Please, in the data that follows, copy exactly the lines from the line with "total: 5781.67 -> 5804.86" through the last one, both included. Do not include pictures.
********
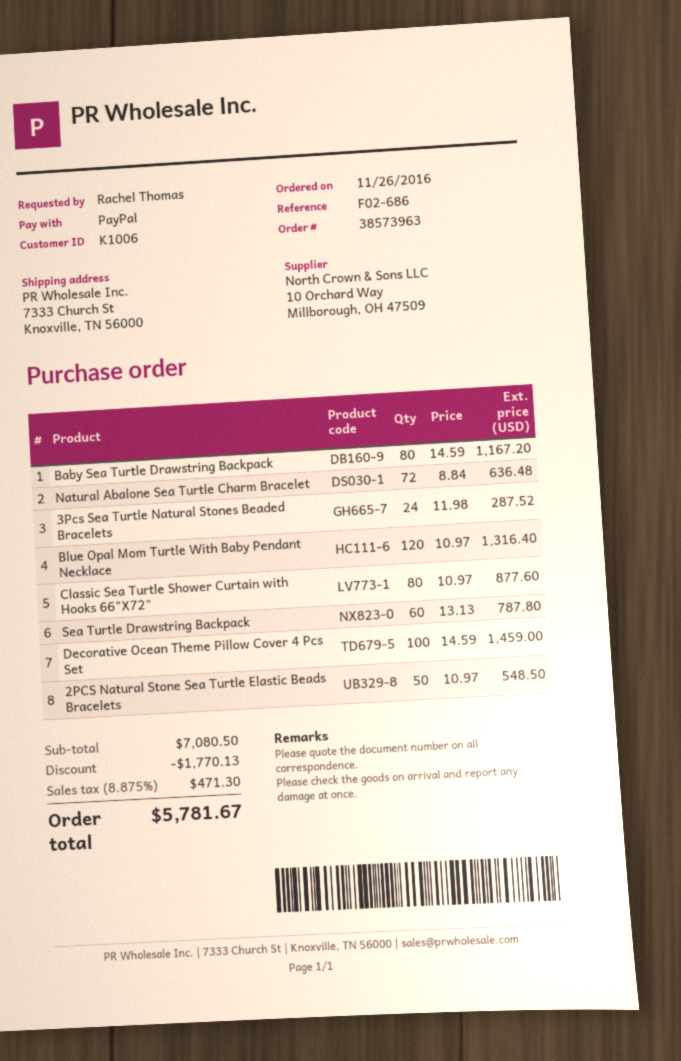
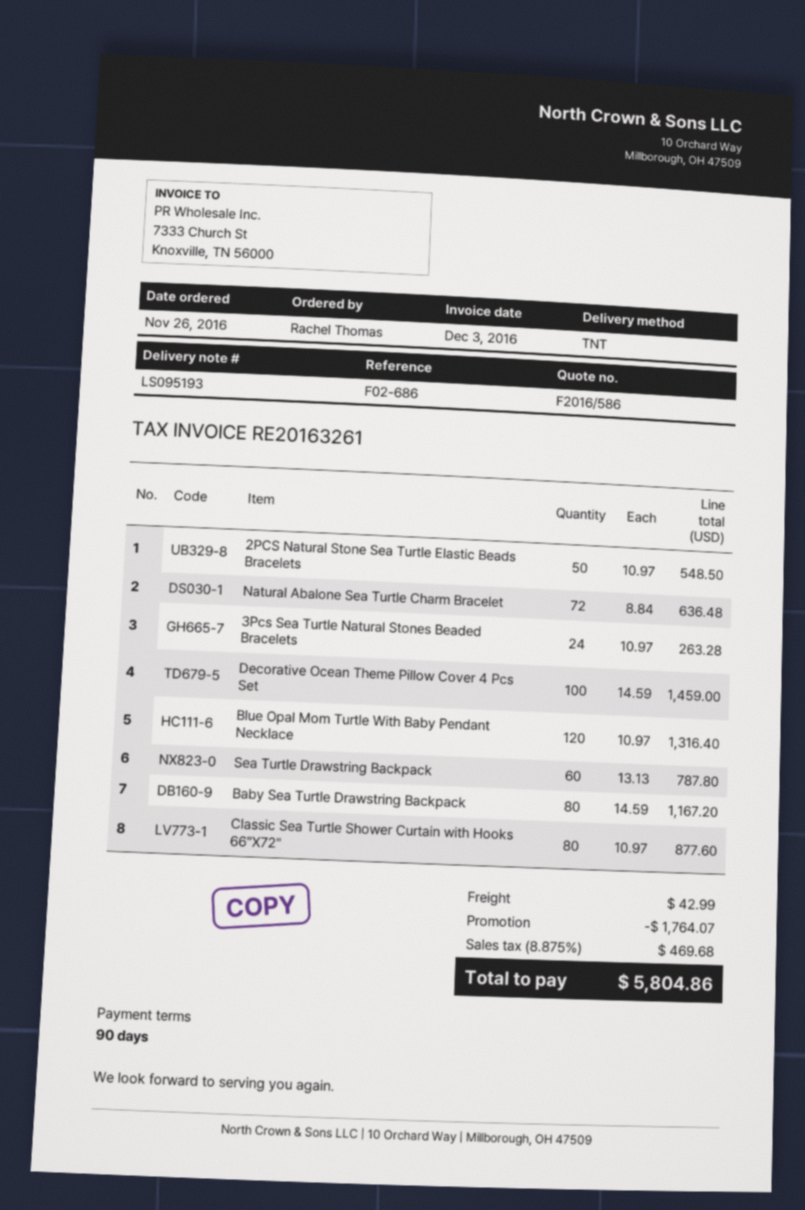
3Pcs Sea Turtle Natural Stones Beaded Bracelets: 24 x 11.98 = 287.52 -> 24 x 10.97 = 263.28
discount: 1770.13 -> 1764.07
shipping: none -> 42.99
tax: 8.875% = 471.30 -> 8.875% = 469.68
total: 5781.67 -> 5804.86

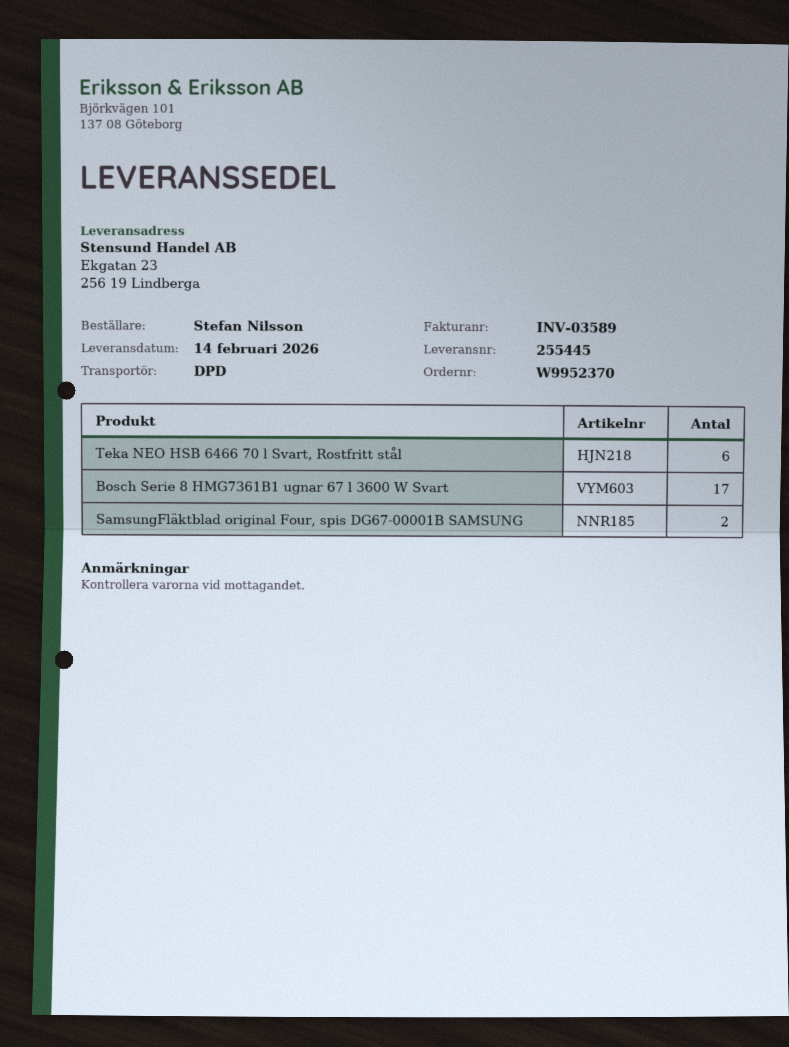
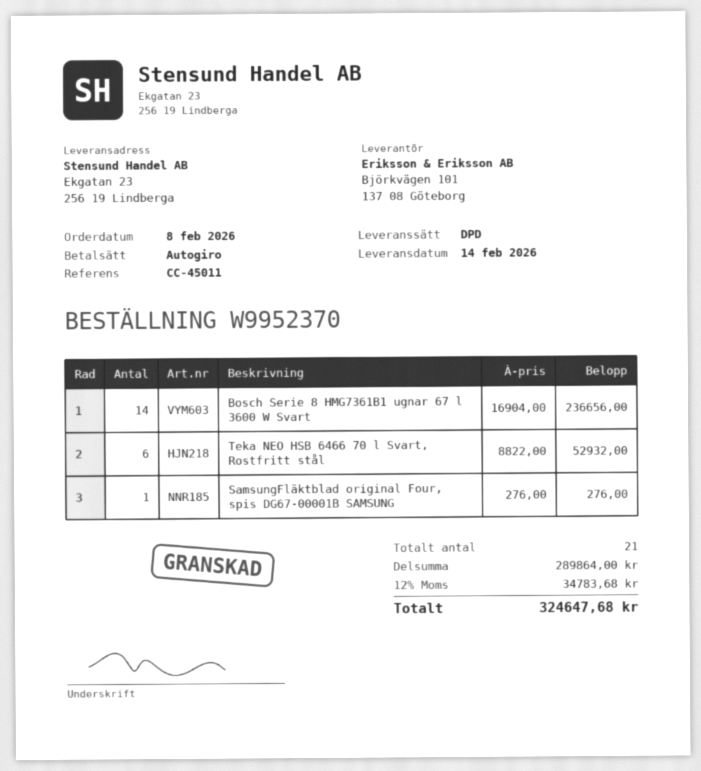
Bosch Serie 8 HMG7361B1 ugnar 67 l 3600 W Svart: 17 -> 14
SamsungFläktblad original Four, spis DG67-00001B SAMSUNG: 2 -> 1

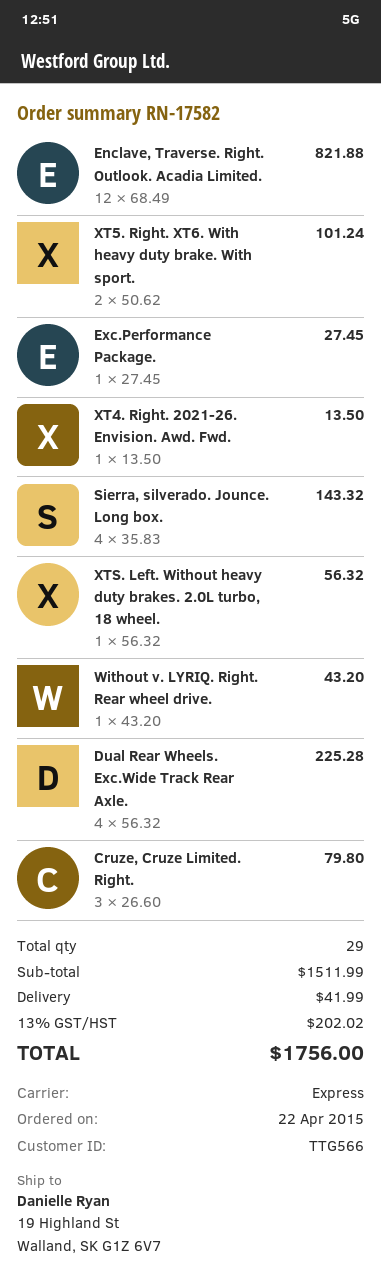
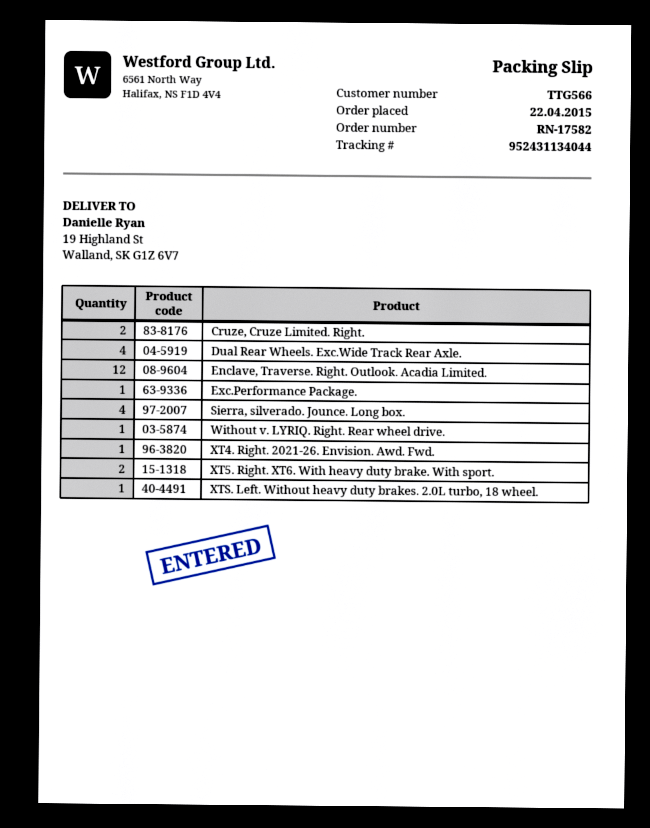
Cruze, Cruze Limited. Right.: 3 -> 2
********
--- YOUR SOLUTION ---
total: 5781.67 -> 5804.86

Bosch Serie 8 HMG7361B1 ugnar 67 l 3600 W Svart: 17 -> 14
SamsungFläktblad original Four, spis DG67-00001B SAMSUNG: 2 -> 1

Cruze, Cruze Limited. Right.: 3 -> 2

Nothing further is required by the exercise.